The study shows that all samples analyzed were contaminated with either one or more pesticides. Only 2 organophosphorus pesticides residues were detected out of the 13 considered in the samples (Table 2). Furthermore, 6 out of 9 synthetic pyrethroid pesticides were detected in the samples (Table 2). Among the detected pesticide residues in the samples, only lambda–cyhalothrin having varying concentrations ranging from 0.004 to 0.130 mgkg−1 were detected in all the 16 samples. Lambda-cyhalothrin is used to control pests such as a cabbage worms, lettuce flea beetles, leaf miners and aphids. Nine out of the 16 samples had concentrations ranging from 0.034 to 0.090 mgkg−1 of chlorpyrifos in them, with concentrations in two samples (RVS 12 = 0.089 and RVS 13 = 0.090 mgkg−1) exceeding its maximum residue limit of 0.05 mgkg−1 (EU 2013). Moreover, the concentration of diazinon ranging from 0.066 to 0.184 mgkg−1 exceeded their maximum residue limit of 0.01 mgkg−1 (EU 2013). Diazinon residues were identified in 4 of the 16 samples. However, varying concentrations of synthetic pyrethroid pesticides (ranging from 0.007 to 0.320 mgkg−1 for bifenthrin, 0.002 to 0.070 mgkg−1 for cypermethrin and 0.001 to 0.021 mgkg−1 for deltamethrin) detected in the samples were within their corresponding maximum residuelimit. Fenvalerate and permethrin detected in samples RVS 11 and RVS 1 had their concentrations above their maximum residue limits respectively. Seven samples had at least a pesticide concentration which was greater than their respective maximum residuelimits.

Residues of cypermethrin were detected in 2 of the 16 samples at a mean concentration of 0.005 mgkg−1 which was lower than concentration of cypermethrin in cabbage and lettuce as 0.071 mgkg−1 and 0.079 mgkg−1 respectively in a study conducted by Yuan et al. (2014). Their study also recorded a higher mean concentration of chlorpyrifos in cabbage and lettuce as 0.09 mgkg−1 and 0.024 mgkg−1 respectively.

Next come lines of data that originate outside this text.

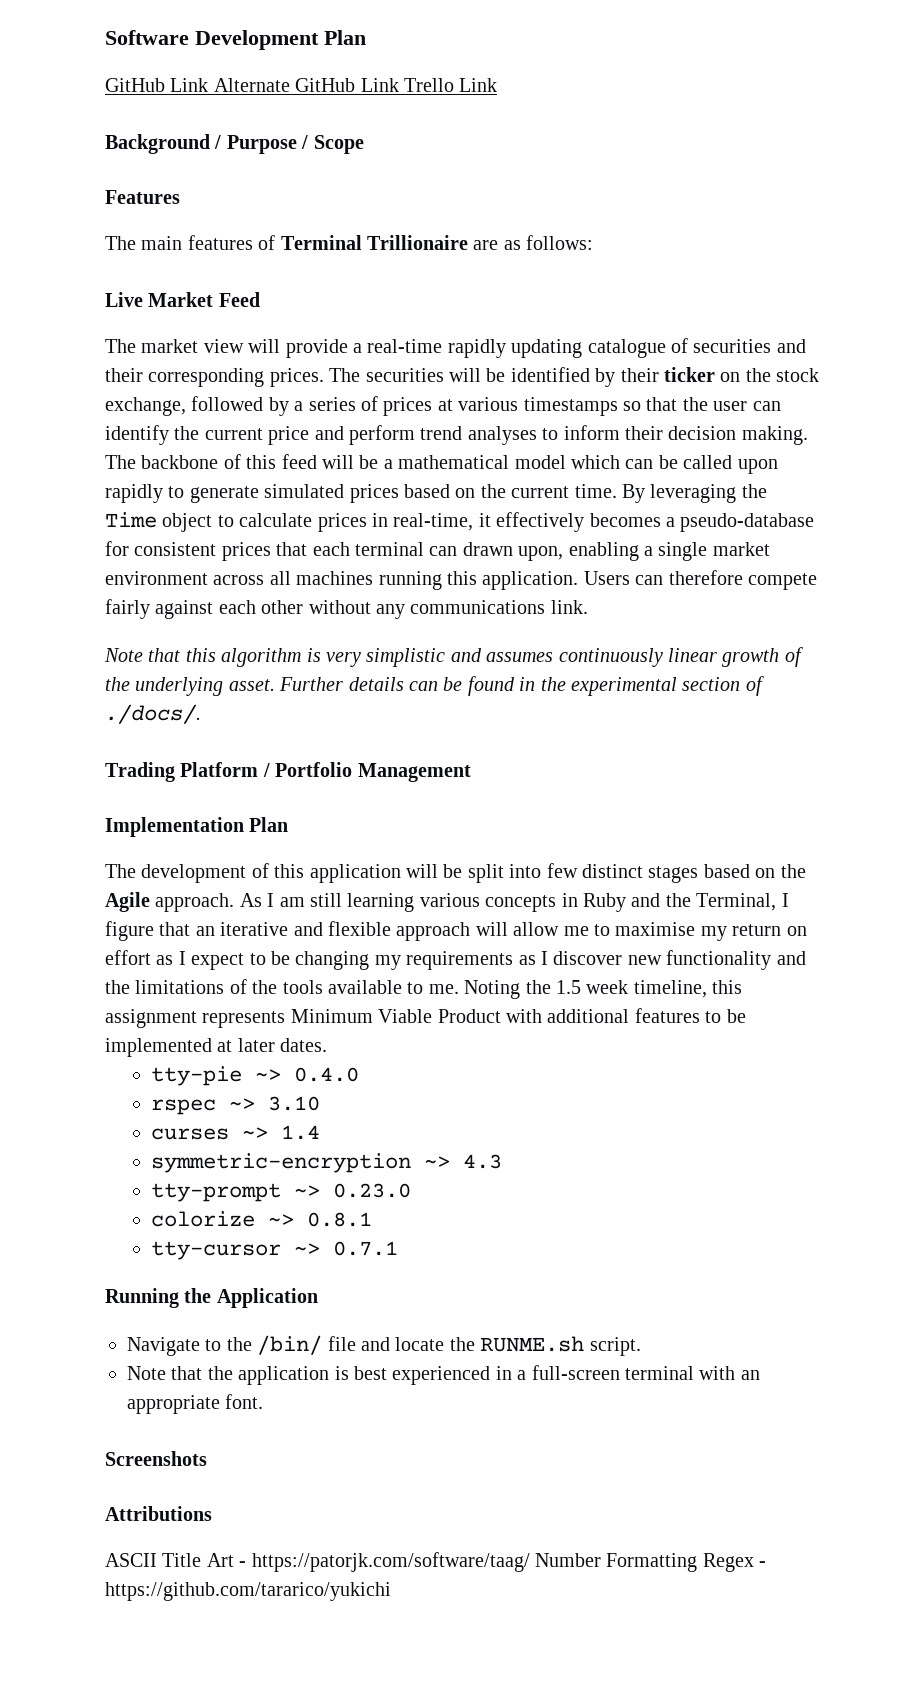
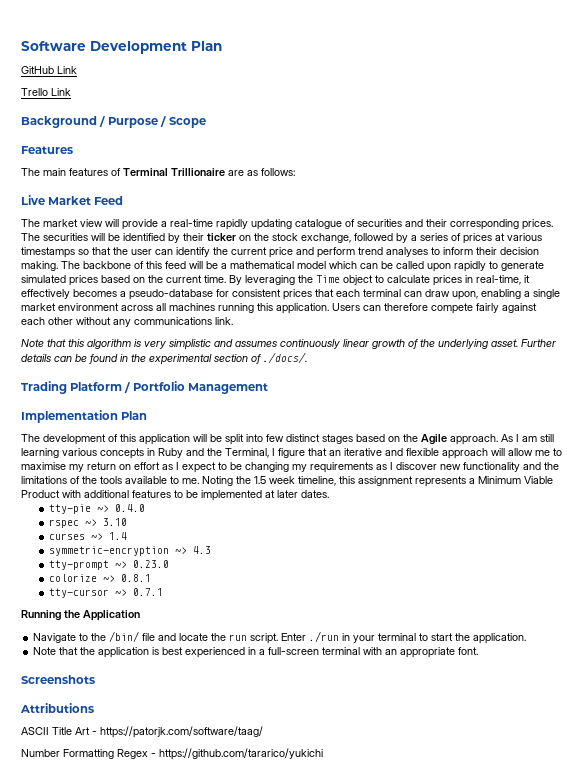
- GitHub Link Alternate GitHub Link Trello Link
+ GitHub Link
+ Trello Link
- By leveraging the Time object to calculate prices in real-time, it effectively becomes a pseudo-database for consistent prices that each terminal can drawn upon, enabling a single market environment across all machines running this application.
+ By leveraging the Time object to calculate prices in real-time, it effectively becomes a pseudo-database for consistent prices that each terminal can draw upon, enabling a single market environment across all machines running this application.
- Noting the 1.5 week timeline, this assignment represents Minimum Viable Product with additional features to be implemented at later dates.
+ Noting the 1.5 week timeline, this assignment represents a Minimum Viable Product with additional features to be implemented at later dates.
- Navigate to the /bin/ file and locate the RUNME.sh script.
+ Navigate to the /bin/ file and locate the run script. Enter ./run in your terminal to start the application.
- ASCII Title Art - https://patorjk.com/software/taag/ Number Formatting Regex - https://github.com/tararico/yukichi
+ ASCII Title Art - https://patorjk.com/software/taag/
+ Number Formatting Regex - https://github.com/tararico/yukichi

Two samples RVS 1 (0.460 mgkg−1) for permethrin and RVS 3 (0.179 mgkg−1) for diazinon from farm sites in KNUST and Chirapatre exceeded their respective MRL. The other samples (RVS 12 and 13 for chlorpyrifos, RVS 15 for deltamethrin, RVS 11 for fenvalerate and RVS 10, 11, and 15 for diazinon) that exceeded their MRL were either from cafeteria or street food vending sites. This differs from expectation as samples from farm sites were expected to have higher pesticide residue levels since pesticides application occurs there. According to Pérez et al. (2016) processes such as blanching, cooking, frying, peeling and washing reduces pesticide residue levels in fruits and vegetables. Pesticide residues that are loosely attached to the surface were observed to be reduced by washing while peeling removes even those that have penetrated the cuticles of the fruits or vegetables. Contrary, washing of vegetables could increase the pesticide residues sampled from cafeterias and street food vending sites in this study. This is because earlier research revealed that people along the vegetable chain wash several vegetables in the same water in a container without changing these waters; this could re-contaminate these vegetables (Amoah et al. 2008). Moreover, most of these pesticides such as lambda-cyhalothrin are not made only as agricultural insecticides for food and non-food crops but they are used indoors and outdoors for homes, hospitals, and other buildings (World Health Organization 1990).

In general, lambda–cyhalothrin was prevalent in the all the samples analyzed, followed by fenvalerate, chlorpyrifos, bifenthrin, deltamethrin, diazinon, permethrin and cypermethrin. However, in terms of concentration in samples, the highest was diazinon followed by lambda-cyhalothrin, chlorpyrifos, bifenthrin, permethrin and fenvalerate; indicating higher concentration of OP than SP in samples. Permethrin residues were identified in 3 of the 16 samples with a mean concentration of 0.031 mgkg−1 whiles fenvalerate was detected in 12 of the samples at a mean concentration of 0.007 mgkg−1. Bifenthrin was detected in 6 of the samples at a mean concentration of 0.034 mgkg−1. The range of concentrations of bifenthrin reported in the current study were higher than the study of González-Rodríguez et al. (2008), who reported a range of bifenthrin concentration in lettuce as 0.02 to 0.05 mgkg−1 in Spain. For the synthetic pyrethroid, lambda-cyhalothrin recorded the highest concentration whereas the lowest concentration was deltamethrin. Moreover, diazinon recorded the highest concentration with chlorpyrifos being the lowest for the organophosphates. All the pesticides, except diazinon, recorded mean concentrations lower than their maximum residuelimits. The results indicate the use of pesticides by farmers and their concentrations suggesting farmers’ practices towards the safe use of pesticides.. Besides, pesticide application and pest infestation would influence the amount of residues found in them. The coexistence of many of these vegetables grown together on the same farms will create the right conditions for different pests attacks; which will lead to the application of several pesticides.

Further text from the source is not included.